The successful candidate must be able to read and follow pick tickets, work orders, cut lists, sales orders, labels, part numbers, and material descriptions. They must be comfortable working in a fast-paced production and warehouse environment where accuracy, timing, safety, and communication matter every day.
Forklift certification is preferred, and the ability to become certified is required if the position requires equipment operation. The role also requires the ability to safely lift and handle heavy doors, long millwork pieces, and awkward material using proper technique and team lifts when needed.

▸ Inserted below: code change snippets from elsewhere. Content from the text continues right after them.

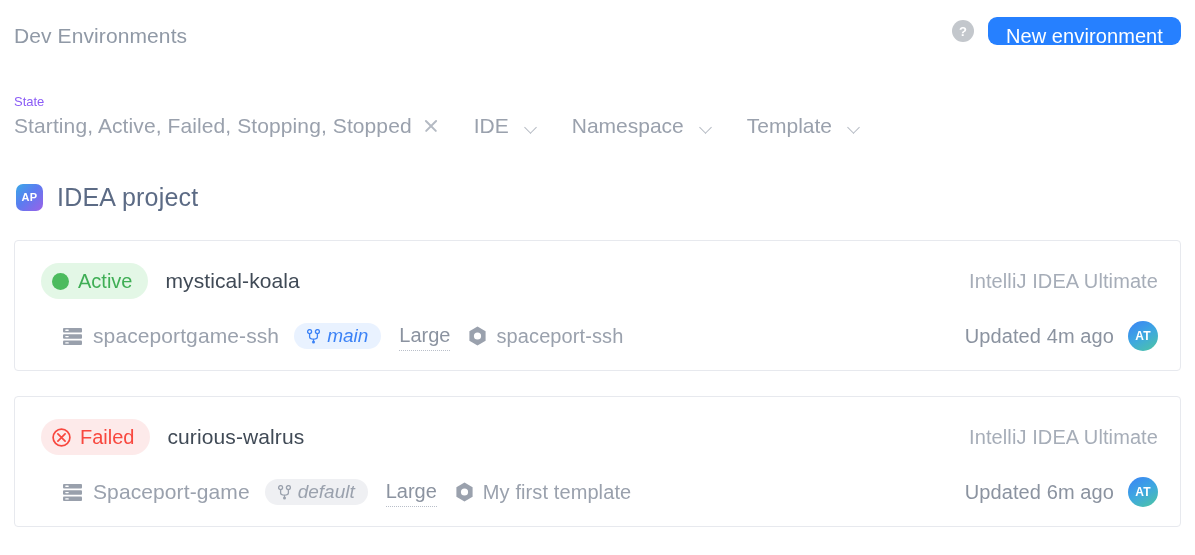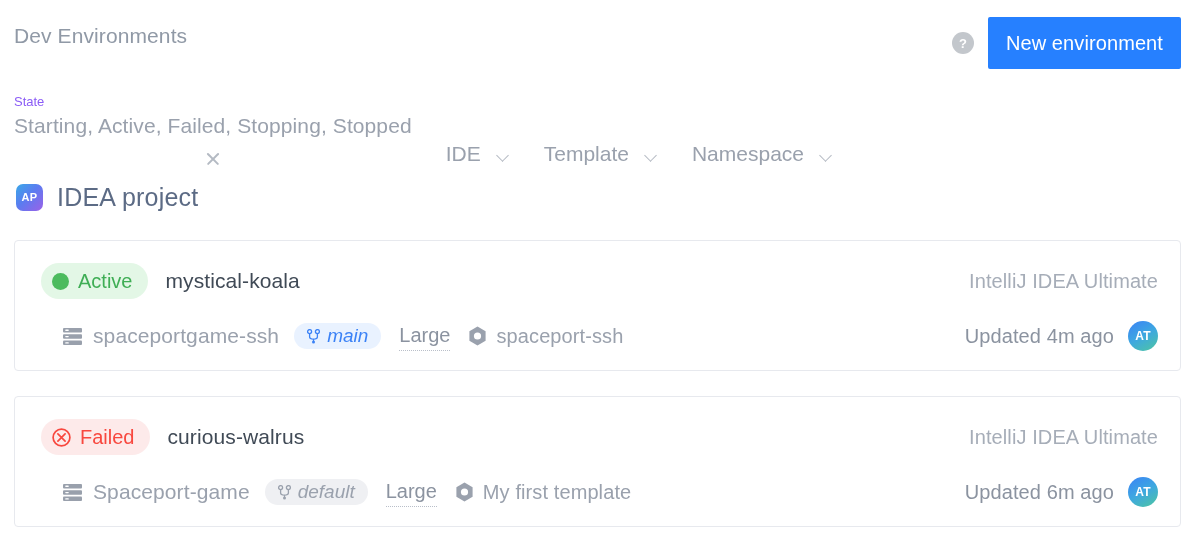--- a/index.html
+++ b/index.html
@@ -64,11 +64,11 @@
     background: #2680ff;
     color: #ffffff;
     border: none;
-    border-radius: 2px;
+    border-radius: 9px;
     font-size: 20px;
     font-family: "Liberation Sans", sans-serif;
     padding: 0 18px;
-    height: 52px;
+    height: 28px;
     line-height: 38px;
     cursor: pointer;
     letter-spacing: .1px;

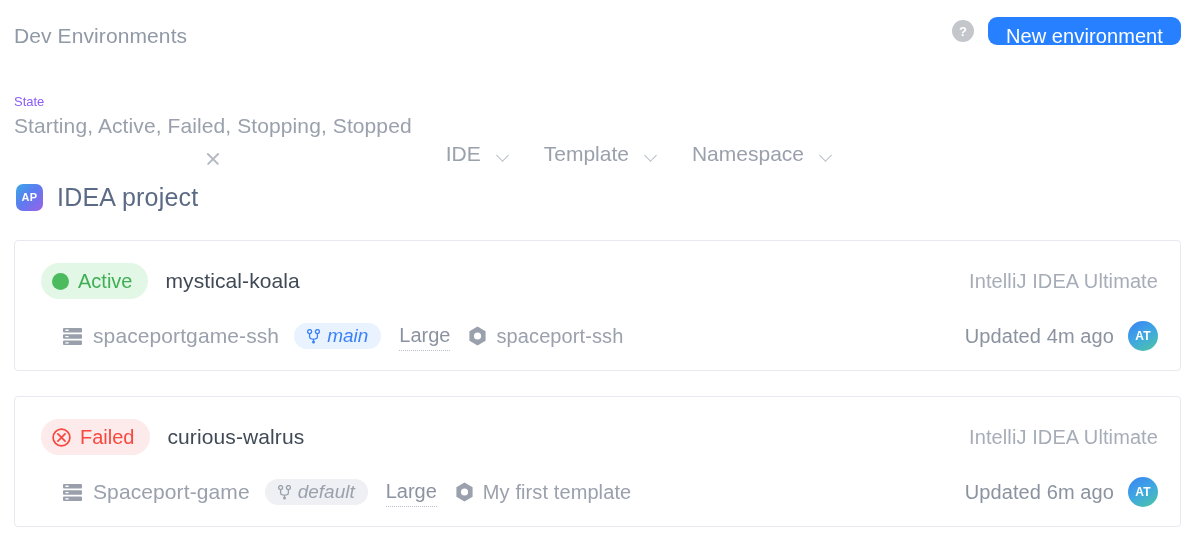--- a/index.html
+++ b/index.html
@@ -97,7 +97,6 @@
     display: flex;
     align-items: center;
     gap: 10px;
-    flex-direction: column;
   }
   .filter-value {
     font-size: 21px;

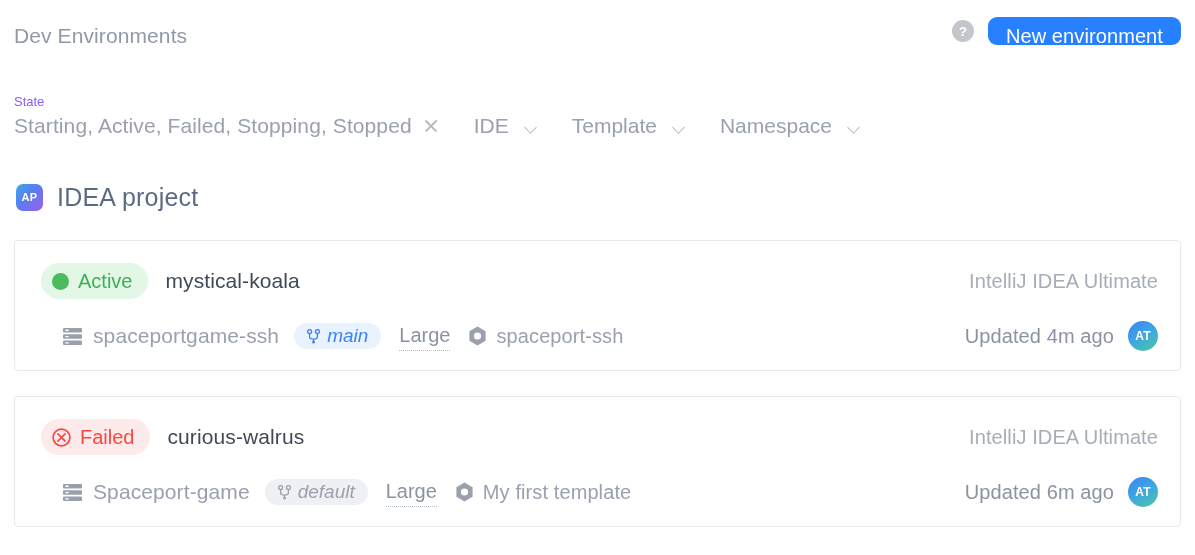--- a/index.html
+++ b/index.html
@@ -339,11 +339,11 @@
       <span class="chev"></span>
     </div>
     <div class="filter-dd">
+      <span>Namespace</span>
+      <span class="chev"></span>
+    </div>
+    <div class="filter-dd">
       <span>Template</span>
-      <span class="chev"></span>
-    </div>
-    <div class="filter-dd">
-      <span>Namespace</span>
       <span class="chev"></span>
     </div>
   </div>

Bilingual English/Spanish is preferred but not required.
Key Expectations
The Millwork Puller is expected to work with ownership, consistency, and GRIT. This means completing pulls correctly, communicating problems early, protecting finished material, keeping staging clean, and refusing to let inaccurate or damaged material quietly move down the line.
Success in this role is measured by accuracy, safety, reliability, organization, communication, and the ability to support production and shipping without creating avoidable rework. Material should be pulled correctly the first time, labeled clearly, staged safely, and ready when the next department needs it.
The standard is simple: correct material, complete order, safe handling, clean staging, accurate documentation, and on-time support for production and delivery.
Working Relationships
The Millwork Puller works closely with the Millwork Lead, Warehouse Lead, Shipping, Dock Staff, Inventory, QC, Production, and Dispatch. This role is expected to communicate directly and professionally with those teams to resolve shortages, clarify material questions, confirm completed pulls, and support daily operational priorities.
Physical Requirements
This position requires standing, walking, bending, reaching, lifting, carrying, pulling, pushing, and handling long or heavy materials throughout the shift. The employee must be able to safely lift up to 90 pounds when required, use team lifts for oversized or awkward material, and work around forklifts, pallet jacks, racks, bunks, staging areas, and active warehouse traffic.
Compensation & Benefits
- Hourly, DOE (market-competitive for Tacoma).
- Full-time with overtime opportunities.
- Benefits package includes medical, dental, vision, paid time off, and 401(k).